Extracted records:
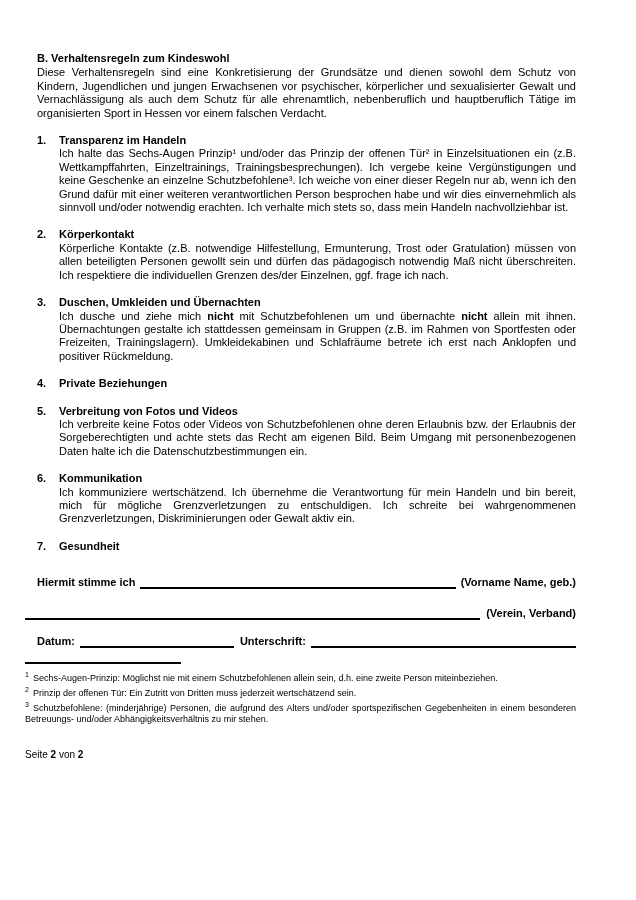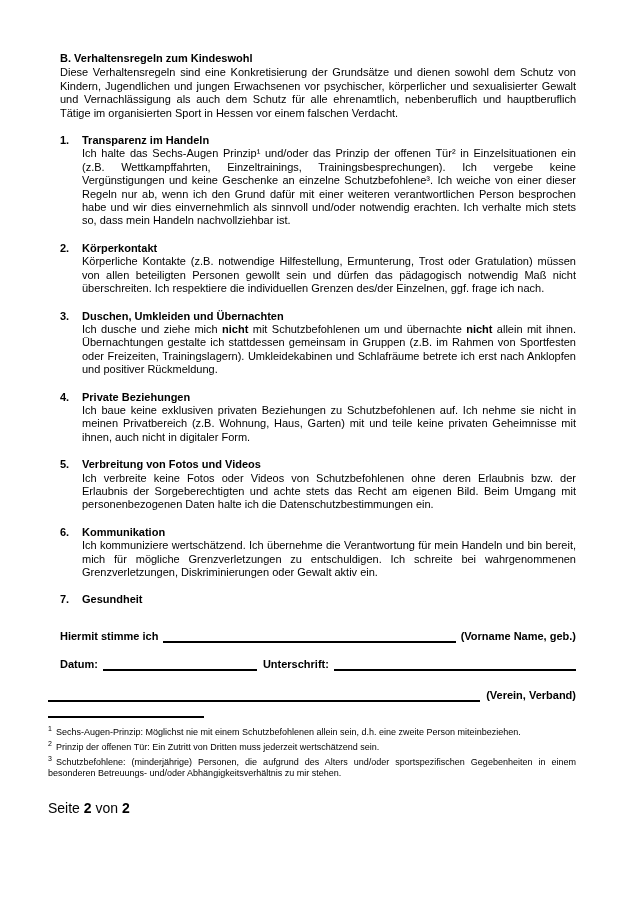--- a/index.html
+++ b/index.html
@@ -1,20 +1,20 @@
 <!DOCTYPE html>
 <html lang="de"><head>
 <meta charset="utf-8">
 <style>
   html,body{margin:0;padding:0;}
   body{
     width:636px;height:900px;overflow:hidden;background:#ffffff;color:#000000;
     font-family:"Liberation Sans","DejaVu Sans",sans-serif;
   }
-  .page{padding:52px 60px 0 60px;font-size:11px;line-height:13.4px;}
+  .page{padding:52px 60px 0 37px;font-size:11px;line-height:13.4px;}
   .bold{font-weight:bold;}
   .justify{text-align:justify;}
   .title{font-weight:bold;margin-bottom:1px;}
   .section{display:flex;margin-top:14px;}
   .num{flex:none;width:22px;font-weight:bold;}
   .txt{flex:1;min-width:0;}
   .sec-heading{font-weight:bold;}
   .sig-row{display:flex;}
   .fill{flex:1;border-bottom:2px solid #000;height:11px;}
   .row-name{margin-top:23px;}
@@ -24,21 +24,21 @@
   .fill-date{flex:none;width:154px;margin-left:5px;}
   .lbl-unterschrift{margin-left:6px;}
   .row-date .fill-sig{margin-left:5px;}
   .row-org{margin-top:17px;}
   .row-org .fill{margin-left:-12px;}
   .row-org .hint{margin-left:6px;}
   .footnotes{margin-left:-12px;margin-top:14px;font-size:9px;line-height:11px;}
   .fn-rule{width:156px;border-top:2px solid #000;margin-bottom:5px;}
   .fn sup{font-size:7px;margin-right:4px;}
   .fn.justify{text-align:justify;}
-  .footer{margin-top:23px;margin-left:-12px;font-size:14px;}
+  .footer{margin-top:23px;margin-left:-12px;font-size:10px;}
 </style>
 </head>
 <body>
 
 <div class="page">
 
   <div class="title">B. Verhaltensregeln zum Kindeswohl</div>
 
   <div class="justify">Diese Verhaltensregeln sind eine Konkretisierung der Grundsätze und dienen sowohl dem Schutz von Kindern, Jugendlichen und jungen Erwachsenen vor psychischer, körperlicher und sexualisierter Gewalt und Vernachlässigung als auch dem Schutz für alle ehrenamtlich, nebenberuflich und hauptberuflich Tätige im organisierten Sport in Hessen vor einem falschen Verdacht.</div>
 
@@ -61,21 +61,20 @@
         <div class="num">3.</div>
         <div class="txt">
           <div class="sec-heading">Duschen, Umkleiden und Übernachten</div>
           <div class="justify"><span>Ich dusche und ziehe mich </span><span class="bold">nicht</span><span> mit Schutzbefohlenen um und übernachte </span><span class="bold">nicht</span><span> allein mit ihnen. Übernachtungen gestalte ich stattdessen gemeinsam in Gruppen (z.B. im Rahmen von Sportfesten oder Freizeiten, Trainingslagern). Umkleidekabinen und Schlafräume betrete ich erst nach Anklopfen und positiver Rückmeldung.</span></div>
         </div>
       </div>
       <div class="section">
         <div class="num">4.</div>
         <div class="txt">
           <div class="sec-heading">Private Beziehungen</div>
-          <div class="justify"><span>Ich baue keine exklusiven privaten Beziehungen zu Schutzbefohlenen auf. Ich nehme sie nicht in meinen Privatbereich (z.B. Wohnung, Haus, Garten) mit und teile keine privaten Geheimnisse mit ihnen, auch nicht in digitaler Form.</span></div>
         </div>
       </div>
       <div class="section">
         <div class="num">5.</div>
         <div class="txt">
           <div class="sec-heading">Verbreitung von Fotos und Videos</div>
           <div class="justify"><span>Ich verbreite keine Fotos oder Videos von Schutzbefohlenen ohne deren Erlaubnis bzw. der Erlaubnis der Sorgeberechtigten und achte stets das Recht am eigenen Bild. Beim Umgang mit personenbezogenen Daten halte ich die Datenschutzbestimmungen ein.</span></div>
         </div>
       </div>
       <div class="section">
@@ -93,30 +92,30 @@
       </div>
     </div>
 
   <div class="sig-row row-name">
     <span class="bold">Hiermit stimme ich</span>
     <span class="fill"></span>
     <span class="bold">(Vorname Name, geb.)</span>
   </div>
 
 
+  <div class="sig-row row-org">
+    <span class="fill"></span>
+    <span class="bold hint">(Verein, Verband)</span>
+  </div>
+
   <div class="sig-row row-date">
     <span class="bold">Datum:</span>
     <span class="fill fill-date"></span>
     <span class="bold lbl-unterschrift">Unterschrift:</span>
     <span class="fill fill-sig"></span>
-  </div>
-
-  <div class="sig-row row-org">
-    <span class="fill"></span>
-    <span class="bold hint">(Verein, Verband)</span>
   </div>
 
   <div class="footnotes">
     <div class="fn-rule"></div>
     <div class="fn">
       <sup>1</sup><span>Sechs-Augen-Prinzip: Möglichst nie mit einem Schutzbefohlenen allein sein, d.h. eine zweite Person miteinbeziehen.</span>
     </div>
     <div class="fn">
       <sup>2</sup><span>Prinzip der offenen Tür: Ein Zutritt von Dritten muss jederzeit wertschätzend sein.</span>
     </div>

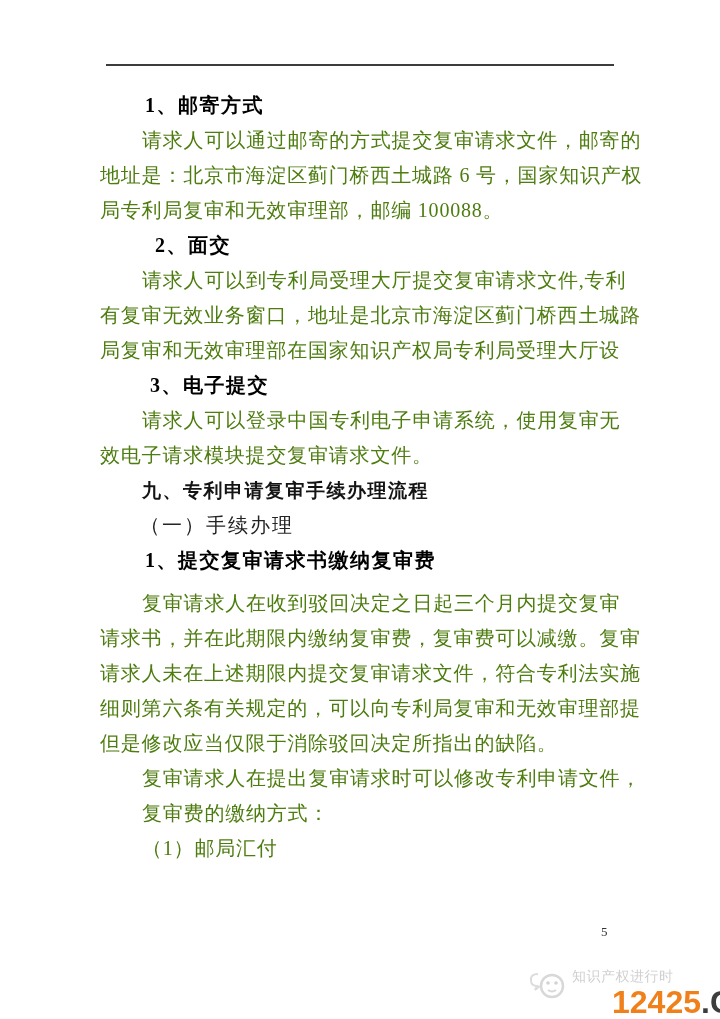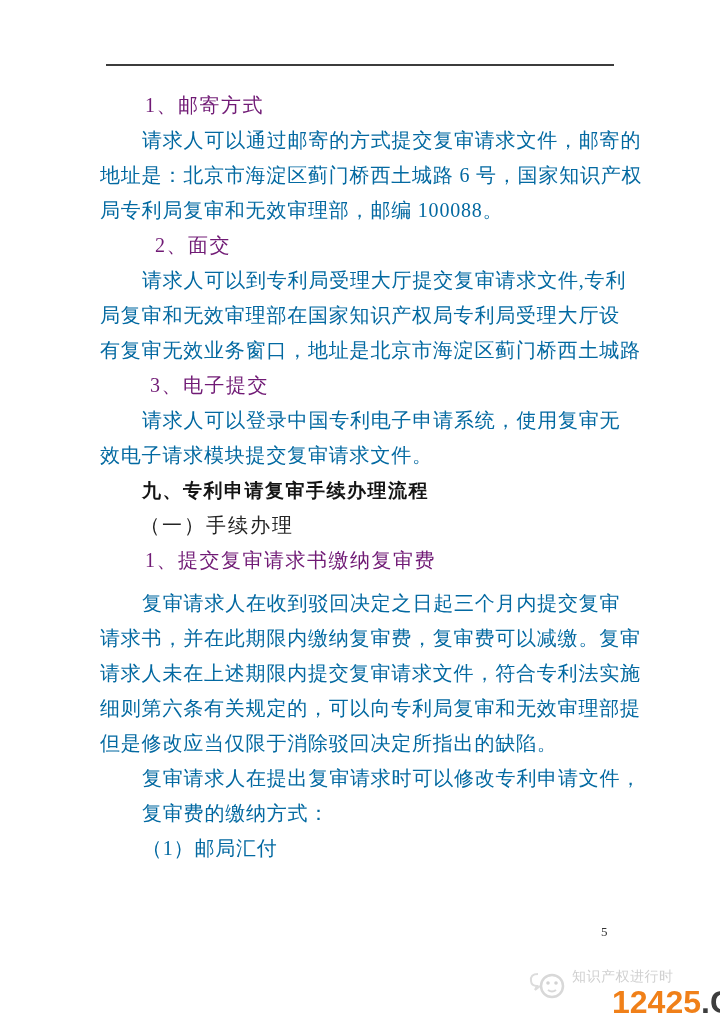--- a/index.html
+++ b/index.html
@@ -23,27 +23,27 @@
   #content {
     position: absolute;
     top: 88px;
     left: 100px;
     width: 520px;
   }
   .line {
     height: 35px;
     line-height: 35px;
     font-size: 20px;
-    color: #0369a1;
+    color: #4d7c0f;
     letter-spacing: 0.8px;
     white-space: nowrap;
   }
   .hnum {
-    font-weight: normal;
-    color: #701a75;
+    font-weight: bold;
+    color: #000000;
     letter-spacing: 1.5px;
   }
   .hmain {
     font-family: "Liberation Sans", "DejaVu Sans", sans-serif;
     font-weight: bold;
     font-size: 19px;
     color: #141414;
     letter-spacing: 1.5px;
   }
   .hsub {
@@ -108,22 +108,22 @@
 
   <div id="header-rule"></div>
 
   <div id="content">
     <div class="line hnum p45">1、邮寄方式</div>
     <div class="line p42">请求人可以通过邮寄的方式提交复审请求文件，邮寄的</div>
     <div class="line">地址是：北京市海淀区蓟门桥西土城路 6 号，国家知识产权</div>
     <div class="line">局专利局复审和无效审理部，邮编 100088。</div>
     <div class="line hnum p55">2、面交</div>
     <div class="line p42">请求人可以到专利局受理大厅提交复审请求文件,专利</div>
+    <div class="line">有复审无效业务窗口，地址是北京市海淀区蓟门桥西土城路</div>
     <div class="line">局复审和无效审理部在国家知识产权局专利局受理大厅设</div>
-    <div class="line">有复审无效业务窗口，地址是北京市海淀区蓟门桥西土城路</div>
     <div class="line hnum p50">3、电子提交</div>
     <div class="line p42">请求人可以登录中国专利电子申请系统，使用复审无</div>
     <div class="line">效电子请求模块提交复审请求文件。</div>
     <div class="line hmain p42">九、专利申请复审手续办理流程</div>
     <div class="line hsub p40">（一）手续办理</div>
     <div class="line hnum p45">1、提交复审请求书缴纳复审费</div>
     <div class="line p42 gap-top">复审请求人在收到驳回决定之日起三个月内提交复审</div>
     <div class="line">请求书，并在此期限内缴纳复审费，复审费可以减缴。复审</div>
     <div class="line">请求人未在上述期限内提交复审请求文件，符合专利法实施</div>
     <div class="line">细则第六条有关规定的，可以向专利局复审和无效审理部提</div>

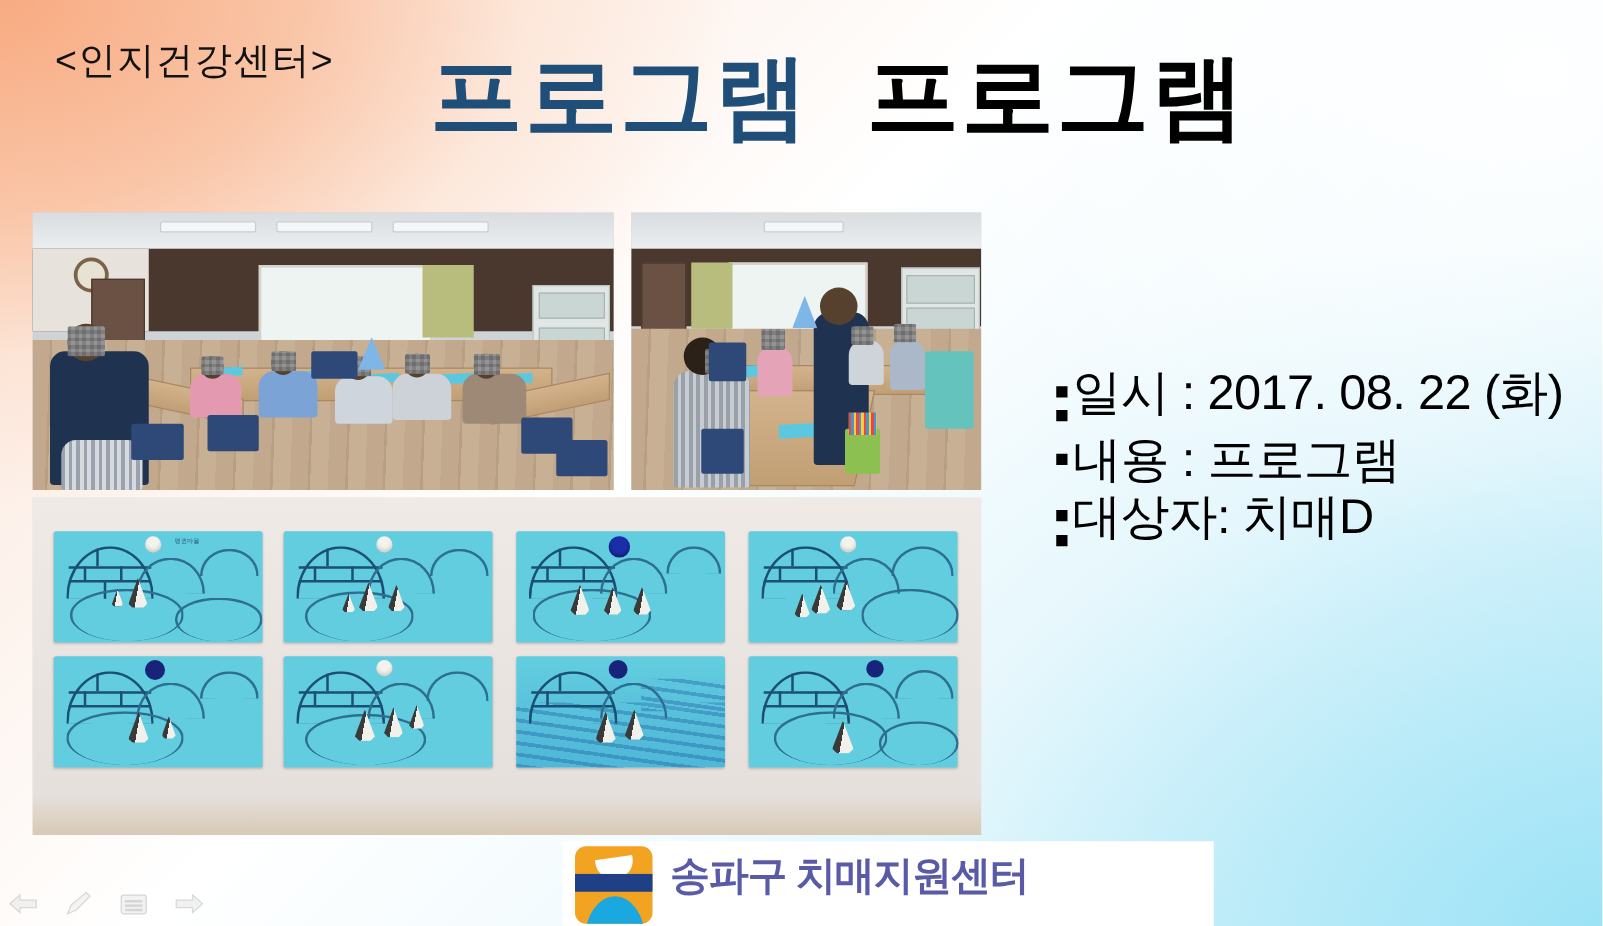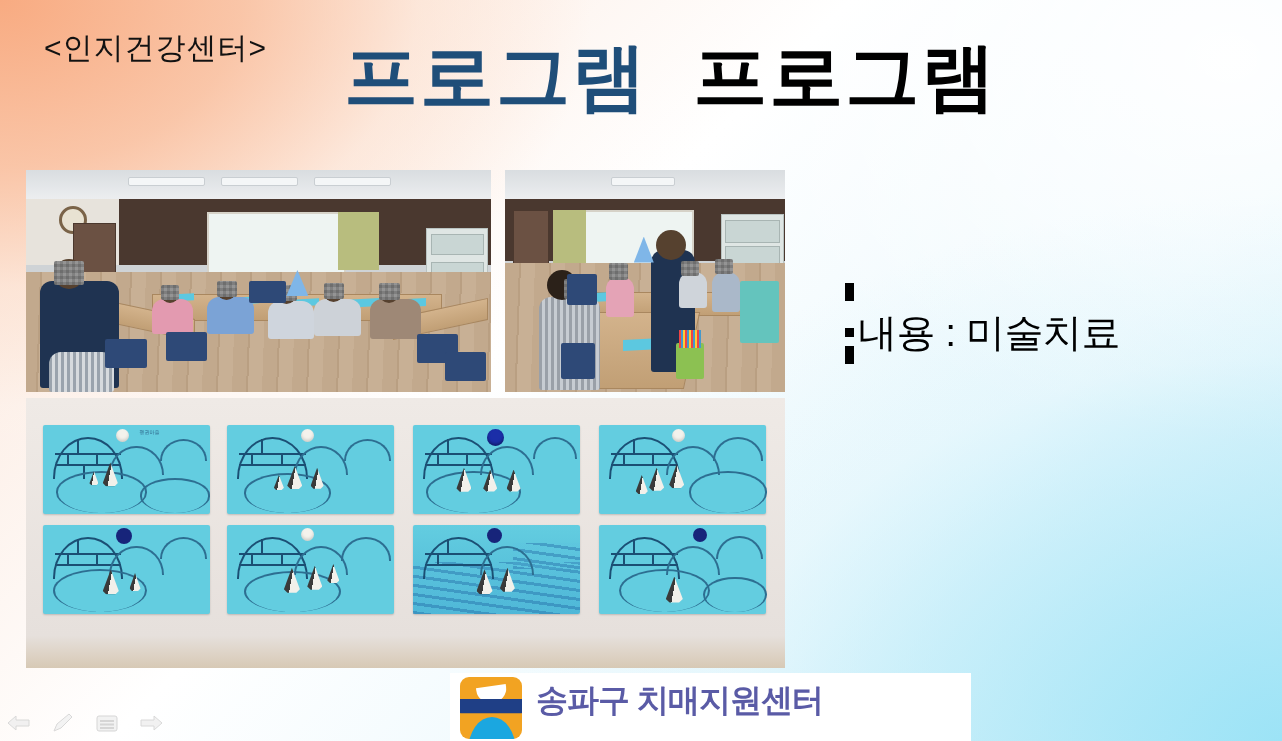--- a/index.html
+++ b/index.html
@@ -416,30 +416,32 @@
             <span class="body"></span>
           </div>
       </div>
 
     </div>
   </div>
 
   <div class="info">
     <div class="info-line">
         <span class="sq"></span>
+        <span>일시 : 2017. 08. 22 (화)</span>
       </div>
     <div class="info-line">
         <span class="sq"></span>
       </div>
     <div class="info-line">
         <span class="sq"></span>
-        <span>내용 : 미술치료</span>
+        <span>내용 : 프로그램</span>
       </div>
     <div class="info-line">
         <span class="sq"></span>
+        <span>대상자: 치매D</span>
       </div>
     <div class="info-line">
         <span class="sq"></span>
       </div>
   </div>
 
   <div id="logobar">
     <div class="logo-mark">
       <span class="lm-leaf"></span>
         <span class="lm-navy"></span>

Exercise directions:
Which of the lines in the data hold the string "hnum"? Report each of them by copying it.

Answer to this task:
   .hnum {
     <div class="line hnum p45">1、邮寄方式</div>
     <div class="line hnum p55">2、面交</div>
     <div class="line hnum p50">3、电子提交</div>
     <div class="line hnum p45">1、提交复审请求书缴纳复审费</div>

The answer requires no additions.